When Seegar came onto the stage Motts leaned over and said. “Looks like Bob’s been on a diet.”
“I never knew he was that tall? What’s with the Fooking Banjo!”
It went downhill fast after that.
He opened with “Turn Turn Turn.”
His second song was “If I had a Hammer.”
Motts spat after the applause died down. “If I had a Hammer?…I’d smash that Banjo!”
The group in front of us turned around and gave us dirty looks.
Five songs into the show, during, “On Top Of Old Smokey.”
Motts began yelling.
Seegar being the consummate professional. kept playing.
The verbal assault intensified.
“Who The Hell Is Smokey?!?”
Pete Seegar ignored it and played on.
“This Land is Your Land, This Land is My Land…From California to the…..New York Island….”
“You’re New Stuff is Shite! C’MON! Play Some Of Your Old Stuff!”
Seegar finally reached his boiling point.
Mid-song he snapped, stopping the show cold, yelling back, “I am playing my old stuff! now Sit Down and shut the hell UP!”
The crowd was beginning to close in and we were all out of brandy.

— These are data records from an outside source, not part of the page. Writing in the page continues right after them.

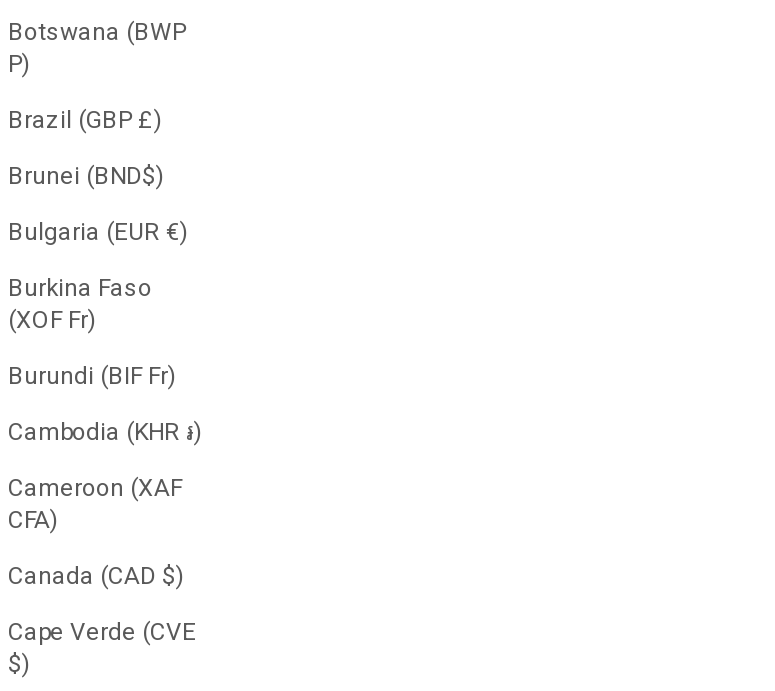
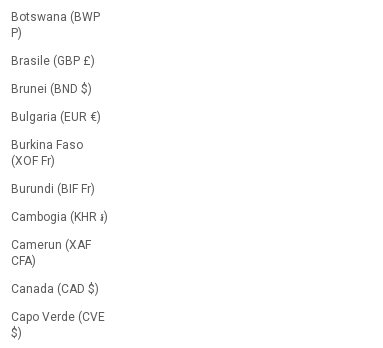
- Brazil (GBP £)
+ Brasile (GBP £)

- Brunei (BND$)
+ Brunei (BND $)

- Cambodia (KHR ៛)
+ Cambogia (KHR ៛)

- Cameroon (XAF
+ Camerun (XAF

- Cape Verde (CVE
+ Capo Verde (CVE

“Motts? mellow out man, That’s Not Bob Seger. wrong guy…wrong guy. mellow out man. Motts? relax man, cool it.”
He was having none of it. I’m not sure he even heard me?

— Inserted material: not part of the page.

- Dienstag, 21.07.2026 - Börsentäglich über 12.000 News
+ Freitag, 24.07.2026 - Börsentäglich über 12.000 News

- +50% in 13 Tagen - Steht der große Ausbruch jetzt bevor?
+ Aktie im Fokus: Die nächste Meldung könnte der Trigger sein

“C”MON! PLAY RAMBLING GAMBLING MAN!” How about Kat-Man-Dooooo!” fist pumping the air.
“Get Outta DENVER! C’MON BOB!”
The people in front of us turned around again, this time telling us to “Knock it Off!”
Seegar pointed off stage to someone, then to where we were seated. Moments later. Two of the largest humans I’d ever seen approached us.
“Whadda we gonna do now?”
I got the words, “Guys we’re…..” out. before they grabbed us.

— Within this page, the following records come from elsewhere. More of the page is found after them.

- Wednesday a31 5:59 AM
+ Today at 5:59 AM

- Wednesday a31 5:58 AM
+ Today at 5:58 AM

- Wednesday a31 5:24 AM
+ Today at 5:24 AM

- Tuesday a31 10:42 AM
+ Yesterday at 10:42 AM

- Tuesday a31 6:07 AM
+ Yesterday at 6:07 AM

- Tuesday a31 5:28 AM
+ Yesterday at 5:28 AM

Down the aisle, Motts Arms kept flailing about. “Get yer….Grubby….Paws Offa Me! Hey…Hey!”
“This Land is Your Land, This Land is My Land…From California to the…..New York Island…..”
Pete Seegar was in fine form. he was playing the shit out of that banjo.
“You Sold Out Seger! You Sold OUT! Gimme Back My Money!”
Seegar being the consummate professional. kept playing long after we’d left the venue.
The Tribune had a nice review about it the next day. mentioning some over served group that marred the performance just left of the stage before being ejected.
He was inconsolable. To this day he still has no idea who Pete Seegar was? He kept saying “You mean Bob?” I’d say “No Pete.” he’d tilt his head a little like a dog does when you talk to it.
He means well. He’s not perfect. He knows it.
Truth be told. he’s harder on himself than anyone else is. making a mess of so many things. Always with the best of intentions.
One afternoon at a party, he looked at me, got really serious.
I braced myself. Here it comes, His wife is leaving him? Lost his job? Maybe he’s sick?
Motts began. “A Person’s Health is in His Feet. A Person’s Heart is in His Feet.” then he held up a finger and said. “Never Speak to The Feet while the Head is Alive.”
So I ask him, “How Come?”
He shrugged. “Dunno? Is it because a person’s feet are key to their health, keeping them active and in good physical condition? is a person’s heart in his feet, because of that inner drive to go in search of adventure? undertake the journey. follow our instincts. that if we do? we will be rewarded in the end. someone or something will be there to tell us. That we did a good job. that our lives meant something?
Is it not our heart that tells us this, or is it our mind playing tricks with our feet?”
I’ve known Motts for years. we grew up in the same neighborhood. Went to the same schools.
He’s Generous, Loyal, Big Hearted, Incredibly Temperamental, and Highly Entertaining.
He’s the guy who pulls over for the senior citizen stuck on the side of the road, helping them change a flat tire. the guy who wouldn’t accept money for any favor or help you might need. he might ask you to say a prayer for him.
He’s the guy who visits his Mom and Dad every day. a son who actually wants to spend time with his parents. He talks with his Ma on the phone every time she calls, never making an excuse.
There’s No, “Ma can I call you back?” Game could be in the 4th quarter. score tied, time running out. if that phone rings? he’s picking it up.
“She might need something? What if she needs something?”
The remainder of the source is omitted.